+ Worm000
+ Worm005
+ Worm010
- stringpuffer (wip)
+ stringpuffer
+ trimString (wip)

...

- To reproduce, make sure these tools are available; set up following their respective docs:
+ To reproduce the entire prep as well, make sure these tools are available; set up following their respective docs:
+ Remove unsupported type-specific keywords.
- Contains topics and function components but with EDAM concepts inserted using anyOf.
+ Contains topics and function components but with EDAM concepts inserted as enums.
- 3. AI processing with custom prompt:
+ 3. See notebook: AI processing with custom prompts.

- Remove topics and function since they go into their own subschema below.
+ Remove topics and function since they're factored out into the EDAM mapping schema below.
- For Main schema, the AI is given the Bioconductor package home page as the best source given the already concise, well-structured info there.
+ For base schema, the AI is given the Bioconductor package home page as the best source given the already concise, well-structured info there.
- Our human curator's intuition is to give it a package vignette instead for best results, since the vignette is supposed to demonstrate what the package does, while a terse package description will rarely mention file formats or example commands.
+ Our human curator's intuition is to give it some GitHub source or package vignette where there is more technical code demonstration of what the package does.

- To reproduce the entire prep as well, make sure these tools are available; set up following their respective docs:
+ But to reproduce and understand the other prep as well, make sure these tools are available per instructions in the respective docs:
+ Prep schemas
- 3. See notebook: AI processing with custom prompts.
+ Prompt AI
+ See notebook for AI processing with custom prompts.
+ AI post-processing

> _WHAT TO WORK ON_
Print, from the entries above, the line with "unsupported type-specific keywords.", the line with "mapping schema below." and all lines between them, exactly and with nothing else.

> _EXERCISE ANSWER_
+ Remove unsupported type-specific keywords.
- Contains topics and function components but with EDAM concepts inserted using anyOf.
+ Contains topics and function components but with EDAM concepts inserted as enums.
- 3. AI processing with custom prompt:
+ 3. See notebook: AI processing with custom prompts.

- Remove topics and function since they go into their own subschema below.
+ Remove topics and function since they're factored out into the EDAM mapping schema below.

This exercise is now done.